Auf die Idee, das Mittel in der HIV-Prävention einzusetzen, kam Ilona Hauber nur, indem die Ergebnisse von Hunstein und den Ulmer Forschern kombinierte. Im fachlichen Austausch reifte schließlich die Überlegung, die HIV-übertragenden Fibrillen der Spermien außer Kraft zu setzen. „Es war eigentlich nur so ein Versuch, ein Hobbyprojekt“, erinnert sich die Forscherin heute. "Wir haben den Wirkstoff in hochreiner und konzentrierter Form an Zellen in Anwesenheit von SEVI getestet. Dabei stellten wir fest, dass die Infektion von Zellen mit HIV dramatisch sank.“ EGCG baut die Fibrillen nicht nur innerhalb mehrerer Stunden ab, sondern verhindert auch ihre Bildung.
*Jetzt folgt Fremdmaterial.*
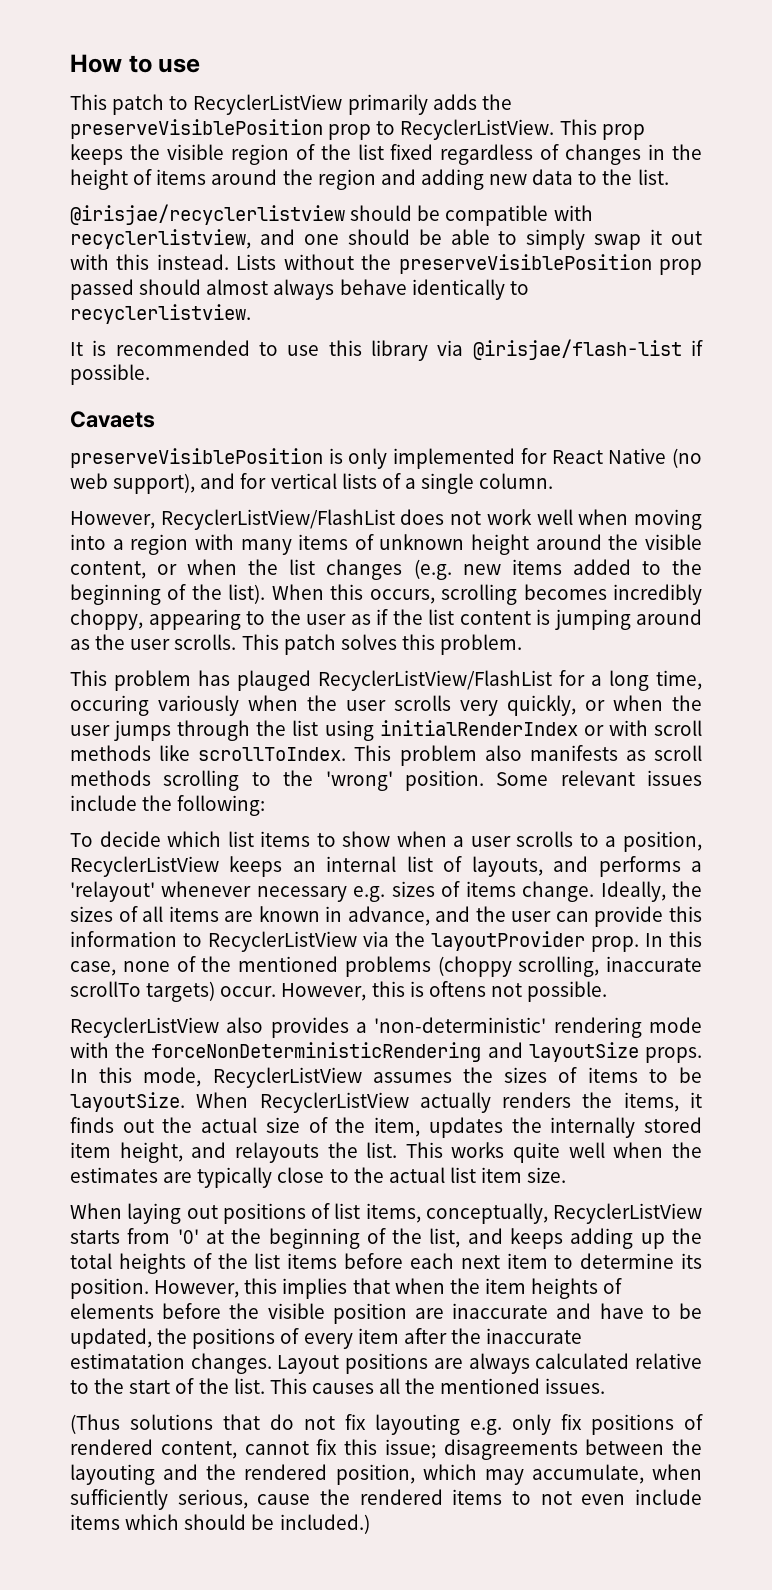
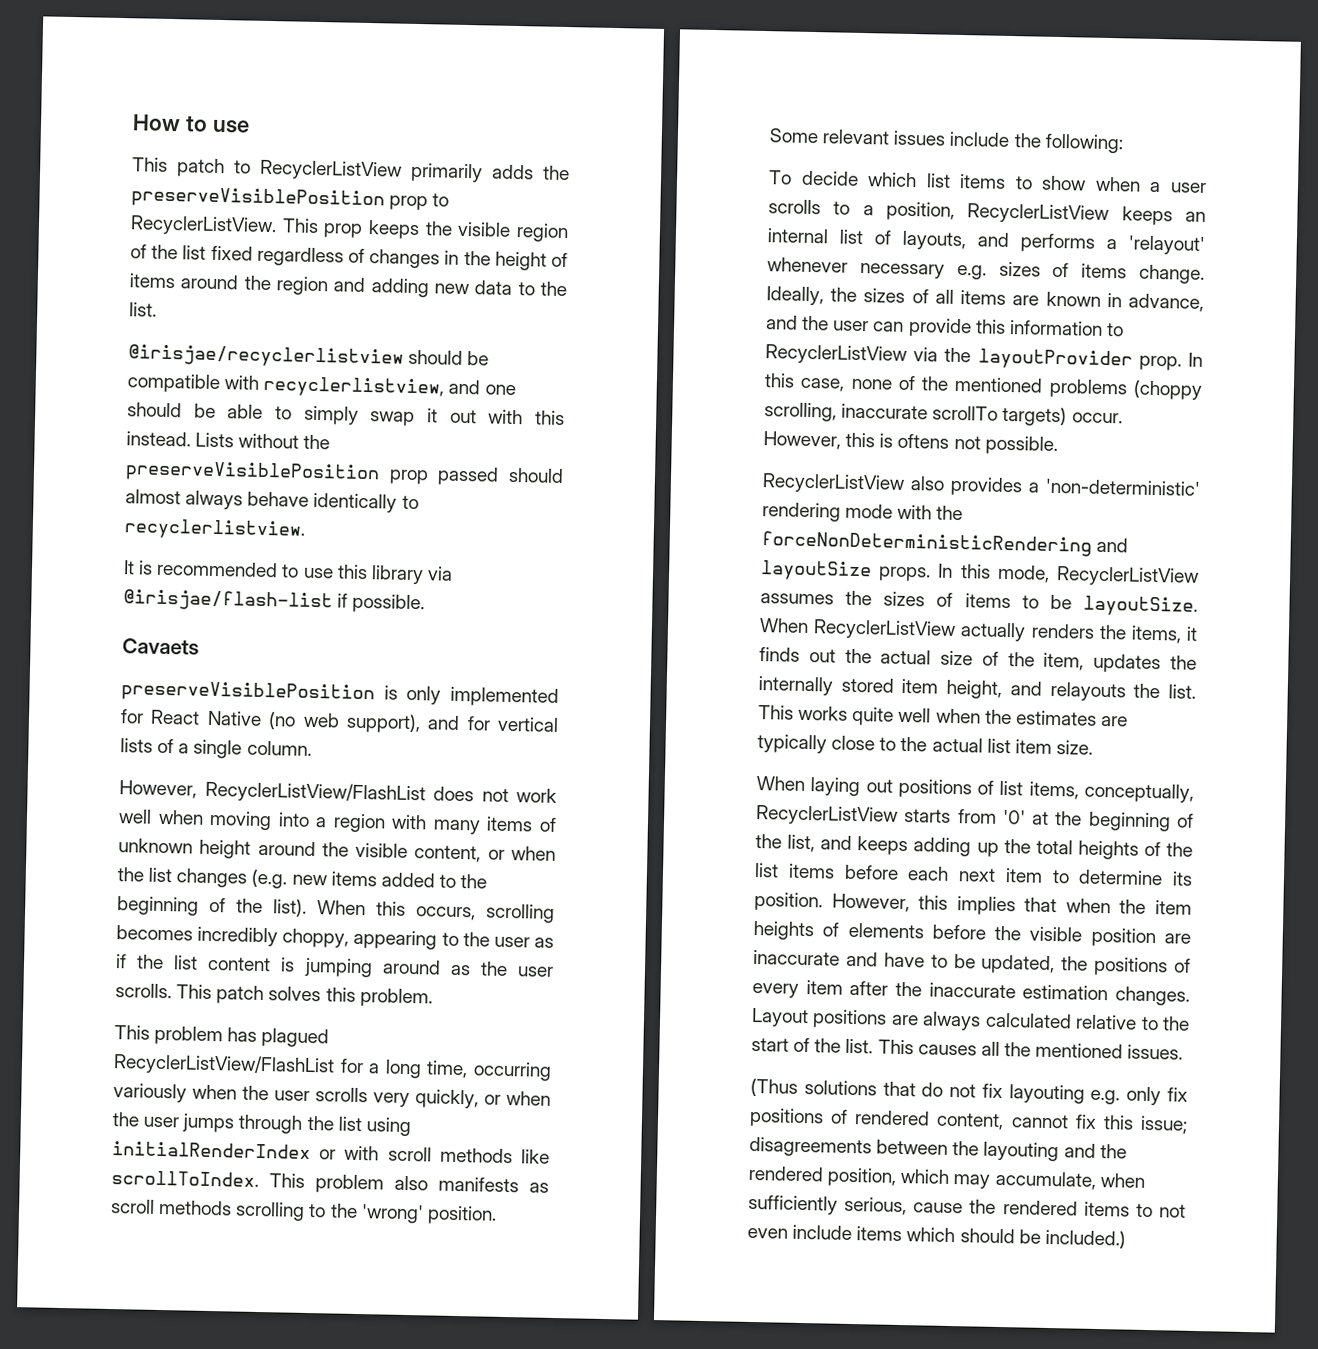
- This problem has plauged RecyclerListView/FlashList for a long time, occuring variously when the user scrolls very quickly, or when the user jumps through the list using initialRenderIndex or with scroll methods like scrollToIndex.
+ This problem has plagued RecyclerListView/FlashList for a long time, occurring variously when the user scrolls very quickly, or when the user jumps through the list using initialRenderIndex or with scroll methods like scrollToIndex.
- However, this implies that when the item heights of elements before the visible position are inaccurate and have to be updated, the positions of every item after the inaccurate estimatation changes.
+ However, this implies that when the item heights of elements before the visible position are inaccurate and have to be updated, the positions of every item after the inaccurate estimation changes.

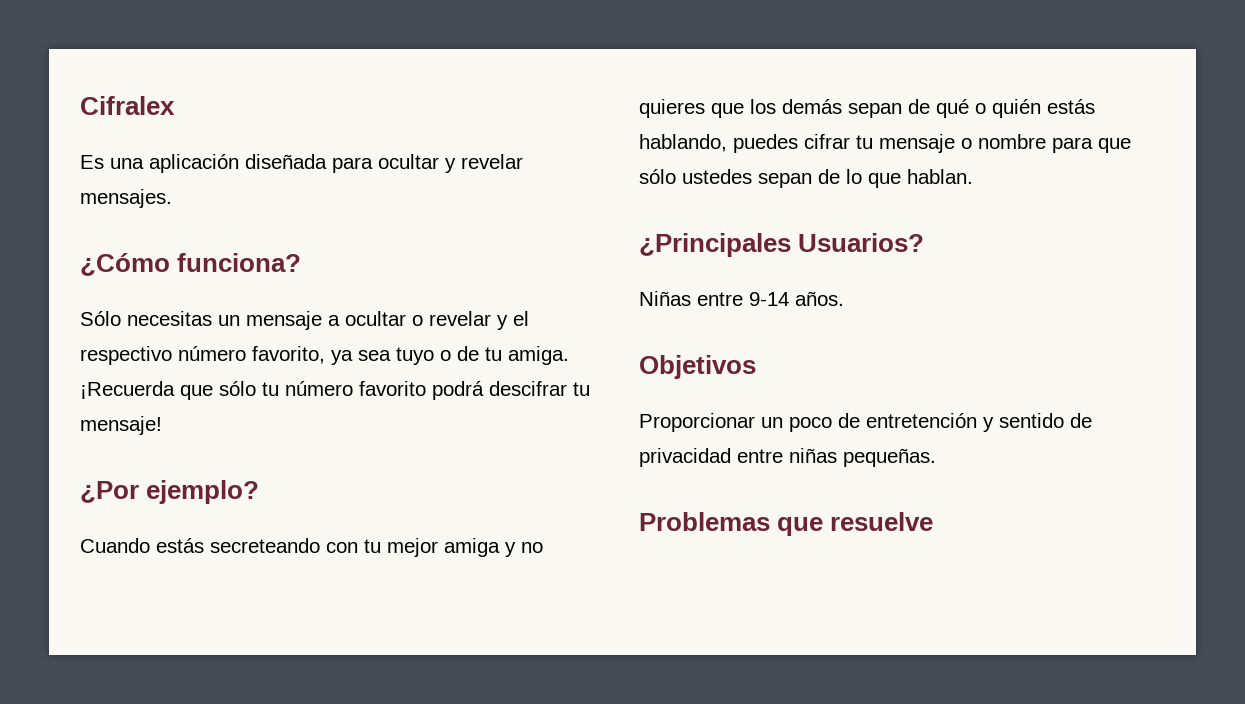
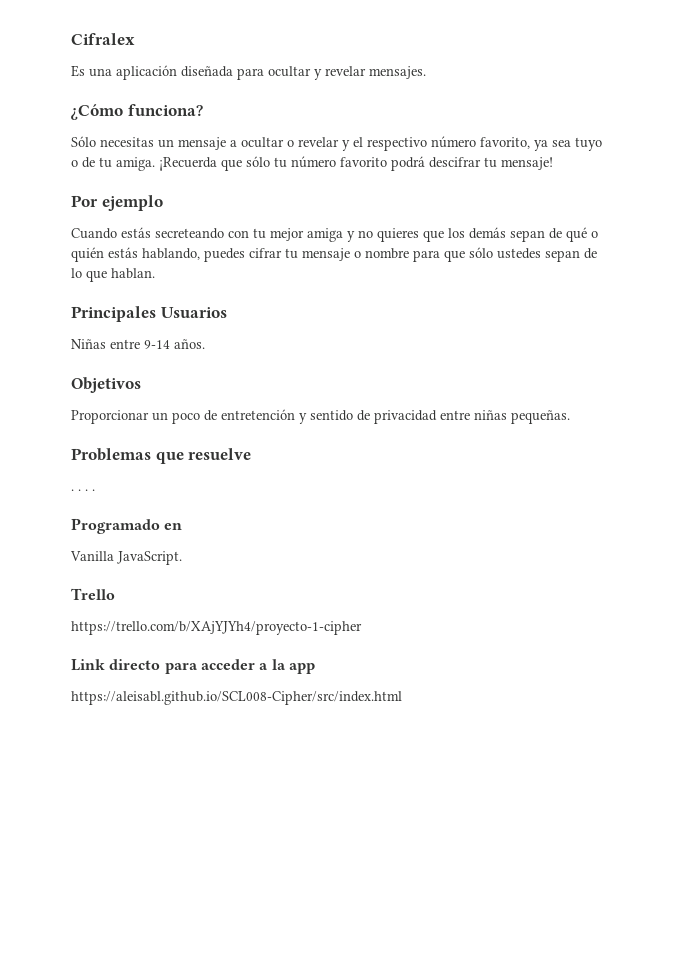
- ¿Por ejemplo?
+ Por ejemplo
- ¿Principales Usuarios?
+ Principales Usuarios
+ . . . .
+ Programado en
+ Vanilla JavaScript.
+ Trello
+ https://trello.com/b/XAjYJYh4/proyecto-1-cipher
+ Link directo para acceder a la app
+ https://aleisabl.github.io/SCL008-Cipher/src/index.html

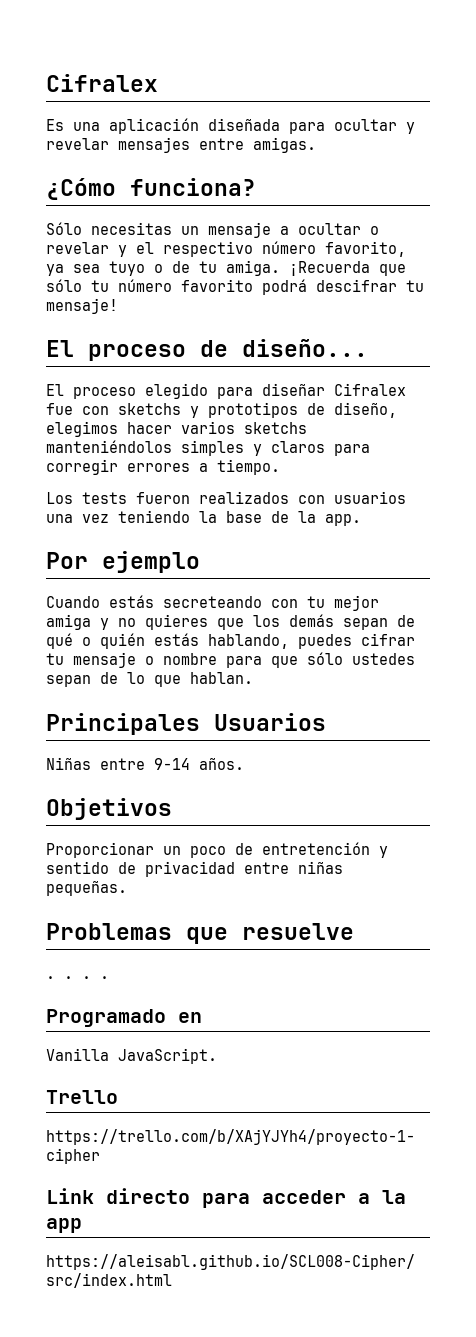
- Es una aplicación diseñada para ocultar y revelar mensajes.
+ Es una aplicación diseñada para ocultar y revelar mensajes entre amigas.
+ El proceso de diseño...
+ El proceso elegido para diseñar Cifralex fue con sketchs y prototipos de diseño, elegimos hacer varios sketchs manteniéndolos simples y claros para corregir errores a tiempo.
+ Los tests fueron realizados con usuarios una vez teniendo la base de la app.

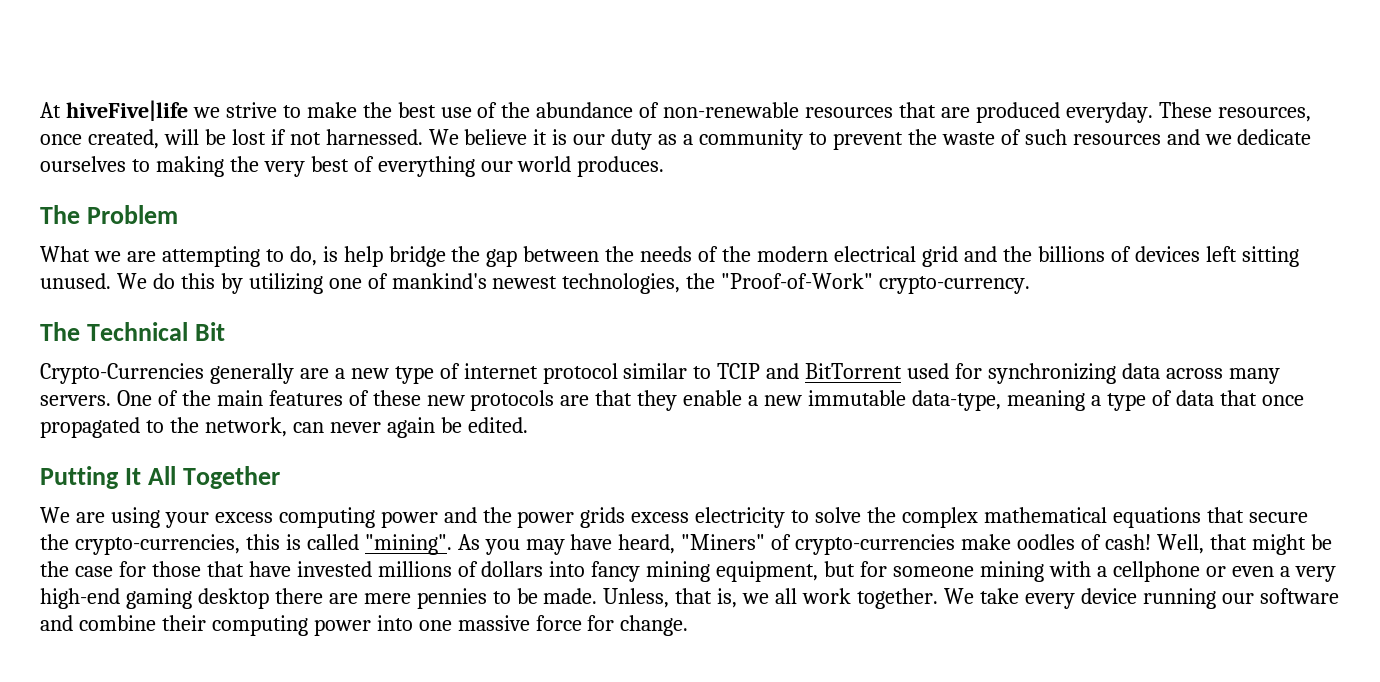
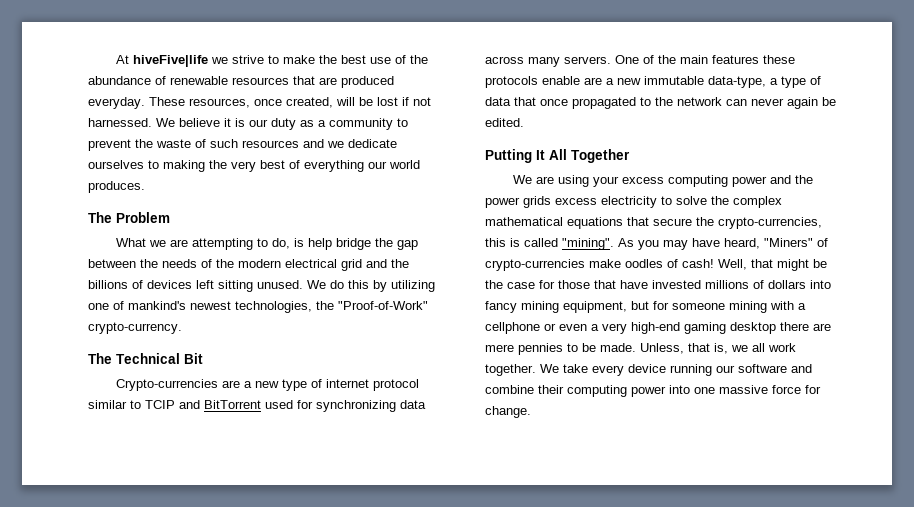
- At hiveFive|life we strive to make the best use of the abundance of non-renewable resources that are produced everyday.
+ At hiveFive|life we strive to make the best use of the abundance of renewable resources that are produced everyday.
- Crypto-Currencies generally are a new type of internet protocol similar to TCIP and BitTorrent used for synchronizing data across many servers.
+ Crypto-currencies are a new type of internet protocol similar to TCIP and BitTorrent used for synchronizing data across many servers.
- One of the main features of these new protocols are that they enable a new immutable data-type, meaning a type of data that once propagated to the network, can never again be edited.
+ One of the main features these protocols enable are a new immutable data-type, a type of data that once propagated to the network can never again be edited.

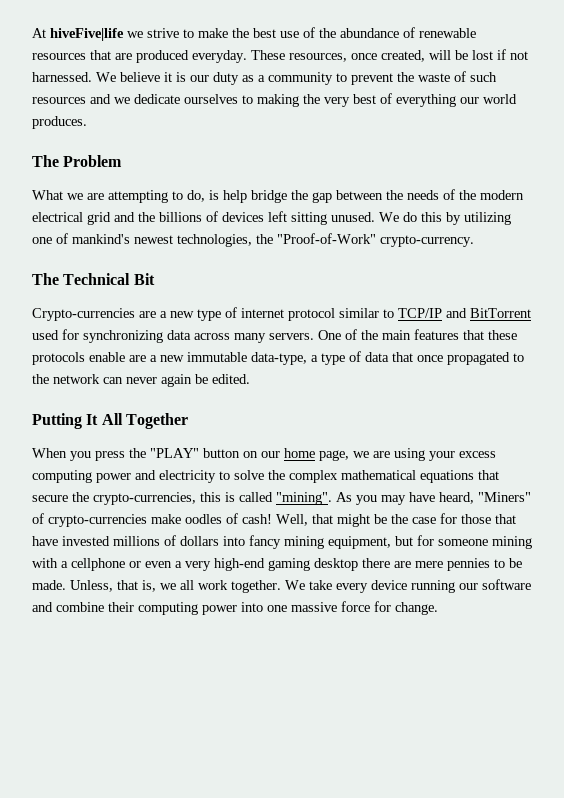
- Crypto-currencies are a new type of internet protocol similar to TCIP and BitTorrent used for synchronizing data across many servers.
+ Crypto-currencies are a new type of internet protocol similar to TCP/IP and BitTorrent used for synchronizing data across many servers.
- One of the main features these protocols enable are a new immutable data-type, a type of data that once propagated to the network can never again be edited.
+ One of the main features that these protocols enable are a new immutable data-type, a type of data that once propagated to the network can never again be edited.
- We are using your excess computing power and the power grids excess electricity to solve the complex mathematical equations that secure the crypto-currencies, this is called "mining".
+ When you press the "PLAY" button on our home page, we are using your excess computing power and electricity to solve the complex mathematical equations that secure the crypto-currencies, this is called "mining".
Mit dem Elektronenmikroskop konnten die Forscher am Heinrich-Pette-Institut diese Prozesse verfolgen.
Hintergrund |
Das Robert-Koch-Institut informiert jedes Jahr ausführlich über den aktuellen Stand von HIV-Neuinfektionen in Deutschland. |
Hochrein und hoch konzentriert sind dann auch die Stichworte für eine mögliche Therapie – Tee trinken allein nützt nämlich wenig. Bei Amyloidose werden einige Patienten inzwischen mit konzentrierten EGCG-Präparaten in Kapseln behandelt, die bisher nur im Ausland erhältlich sind. Aus Sicht der Aidsforscher müssten auch HIV-infizierte Spermien mit einer solchen hochkonzentrierten Form in Berührung kommen, damit das Medikament hilft. „Da sind Vaginalcremes vermutlich am besten", meint Ilona Hauber. „Wir hoffen, dass sich so vielleicht verbesserte Cremes entwickeln lassen, die auch für den afrikanischen Markt als kostengünstige Prophylaxe geeignet wären.“ In Kooperation mit einem AIDS-Arzt am Universitätsklinikum Hamburg-Eppendorf soll jetzt geklärt werden, ob das EGCG noch andere Auswirkungen auf die Spermien hat - und wie man es am besten einsetzt.